**Work required:** For this exercise, return all the data word for word, with images left out.

[Source material — start]

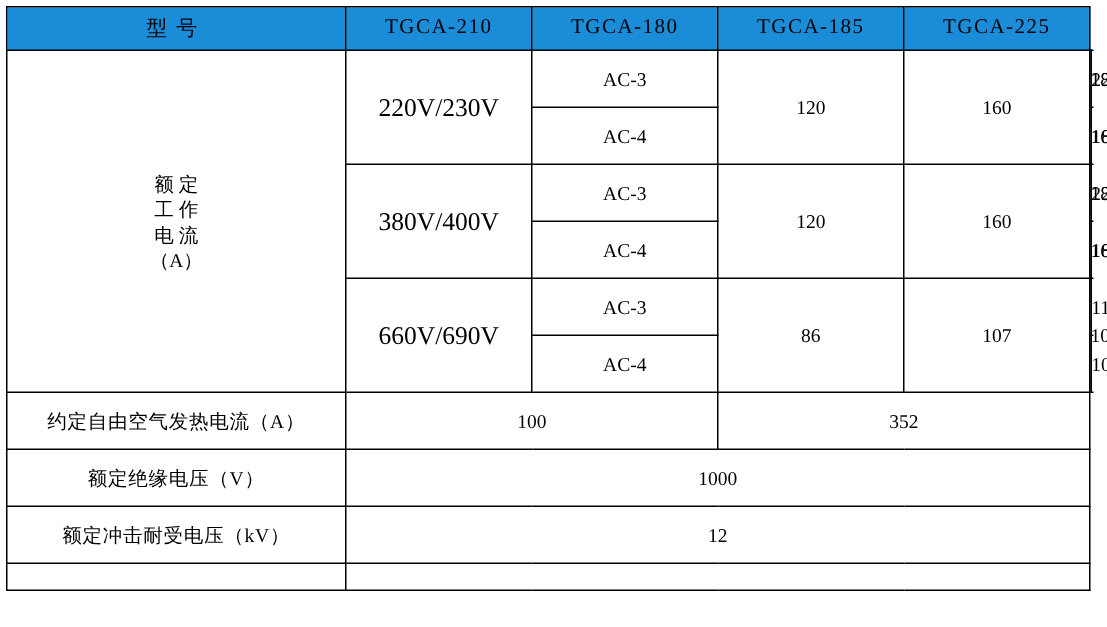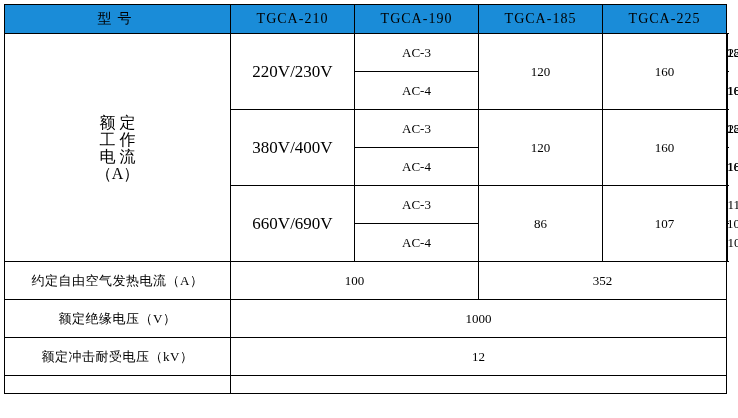--- a/index.html
+++ b/index.html
@@ -87,7 +87,7 @@
       <tr>
         <td class="hdr hdr-model" colspan="1">型号</td>
         <td class="hdr">TGCA-210</td>
-        <td class="hdr">TGCA-190</td>
+        <td class="hdr">TGCA-180</td>
         <td class="hdr">TGCA-185</td>
         <td class="hdr">TGCA-225</td>
       </tr>

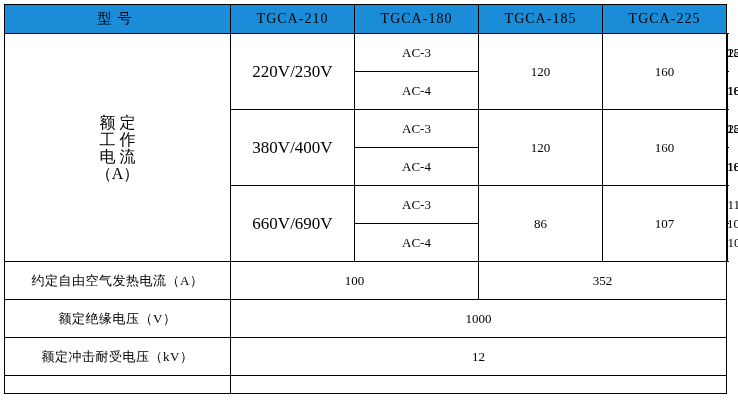--- a/index.html
+++ b/index.html
@@ -45,7 +45,7 @@
   }
   .rowh { height: 38px; }
   .label-vert {
-    font-size: 16px;
+    font-size: 13px;
     line-height: 17px;
     width: 58px;
   }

[Source material — finish]

**Your solution:**
--- a/index.html
+++ b/index.html
@@ -87,7 +87,7 @@
       <tr>
         <td class="hdr hdr-model" colspan="1">型号</td>
         <td class="hdr">TGCA-210</td>
-        <td class="hdr">TGCA-190</td>
+        <td class="hdr">TGCA-180</td>
         <td class="hdr">TGCA-185</td>
         <td class="hdr">TGCA-225</td>
       </tr>

--- a/index.html
+++ b/index.html
@@ -45,7 +45,7 @@
   }
   .rowh { height: 38px; }
   .label-vert {
-    font-size: 16px;
+    font-size: 13px;
     line-height: 17px;
     width: 58px;
   }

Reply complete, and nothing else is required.